= Piotr Naszarkowski =

Polish engraver (born 1952)

Piotr Jerzy Naszarkowski (born 1952) is a Polish engraver, known particularly for his portrait engraving. He has engraved on many supports: book illustrations, banknotes, postage stamps, etc.

Born in 1952 in Warsaw, Poland, he studied at the Academy of Fine Arts, Warsaw. From 1978 to 1980, he worked as stage designer for the Guliwer puppet theatre. He started out working as a scenographer for Polish television, but he quit in 1981 with other artists to protest the proclamation of the martial law after the Solidarność union's strike.

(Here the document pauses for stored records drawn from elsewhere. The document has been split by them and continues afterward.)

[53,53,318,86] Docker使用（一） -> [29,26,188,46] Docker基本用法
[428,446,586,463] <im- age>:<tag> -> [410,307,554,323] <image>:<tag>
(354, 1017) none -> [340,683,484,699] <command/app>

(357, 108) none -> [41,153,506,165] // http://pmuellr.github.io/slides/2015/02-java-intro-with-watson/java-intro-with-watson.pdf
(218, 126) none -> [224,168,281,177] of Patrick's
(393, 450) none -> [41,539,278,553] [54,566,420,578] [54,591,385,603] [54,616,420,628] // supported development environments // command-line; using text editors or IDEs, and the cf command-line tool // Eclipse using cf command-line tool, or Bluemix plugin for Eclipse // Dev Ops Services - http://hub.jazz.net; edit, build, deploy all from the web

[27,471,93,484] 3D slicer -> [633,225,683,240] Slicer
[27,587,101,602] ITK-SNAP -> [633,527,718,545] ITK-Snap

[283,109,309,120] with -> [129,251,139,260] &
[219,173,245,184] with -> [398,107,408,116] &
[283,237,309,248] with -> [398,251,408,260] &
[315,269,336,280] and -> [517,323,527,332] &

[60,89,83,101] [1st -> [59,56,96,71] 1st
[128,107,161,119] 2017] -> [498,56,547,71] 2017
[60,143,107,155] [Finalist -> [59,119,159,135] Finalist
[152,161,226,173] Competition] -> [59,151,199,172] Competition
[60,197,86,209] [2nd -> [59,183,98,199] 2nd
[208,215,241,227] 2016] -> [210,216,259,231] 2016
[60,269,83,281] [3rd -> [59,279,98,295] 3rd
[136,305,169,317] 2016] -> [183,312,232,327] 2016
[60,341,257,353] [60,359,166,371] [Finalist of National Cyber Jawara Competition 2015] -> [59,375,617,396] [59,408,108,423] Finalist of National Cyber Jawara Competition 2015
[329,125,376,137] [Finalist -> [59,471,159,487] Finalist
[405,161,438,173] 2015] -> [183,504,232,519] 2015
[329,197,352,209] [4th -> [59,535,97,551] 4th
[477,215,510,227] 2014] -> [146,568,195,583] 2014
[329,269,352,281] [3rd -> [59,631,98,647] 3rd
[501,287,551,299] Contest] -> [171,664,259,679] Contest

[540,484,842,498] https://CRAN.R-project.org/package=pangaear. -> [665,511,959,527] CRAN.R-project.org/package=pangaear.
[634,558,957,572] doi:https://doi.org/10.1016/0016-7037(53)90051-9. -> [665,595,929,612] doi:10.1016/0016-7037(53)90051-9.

Naszarkowski became an apprentice at the state printers under Barbara Kowalska where he was taught engraving. He was given a full-time job and his first stamp was published in 1985. He also engraved stamps for the Polish Rulers series, which began in 1986, including one of Casimir the Restorer. Because recess printing was going out of fashion, Naszarkowski designed less than 10 stamps during his time at the state printers. He became well-known when his ex-libris Lucas Cranach was printed in Belgium.

In 1989, Naszarkowski moved to Sweden and got a job with the Swedish postal service, initially as an employee but later as a freelancer. His reputation increased and, from 1991, he was designing several stamps a year.

His 99th and 100th stamps were issued September 2005 for the Greta Garbo joint issue between Sweden and the United States.

Naszarkowski was well-known for his portrait engraving and produced stamps of Alva Myrdal, Astrid Lindgren as well as many private studies, including of Ingrid Bergman, Pope John Paul II and fellow Polish engraver Czesław Słania. After Słania's death in 2005, Naszarkowski's portrait was turned into a tribute cinderella stamp and Naszarkowski took on many of Słania's unfinished projects.

In 2017, Cartor was awarded the contract for Sweden's stamp printing, resulting in the end of recess printed stamps and, therefore, Naszarkowski's retirement.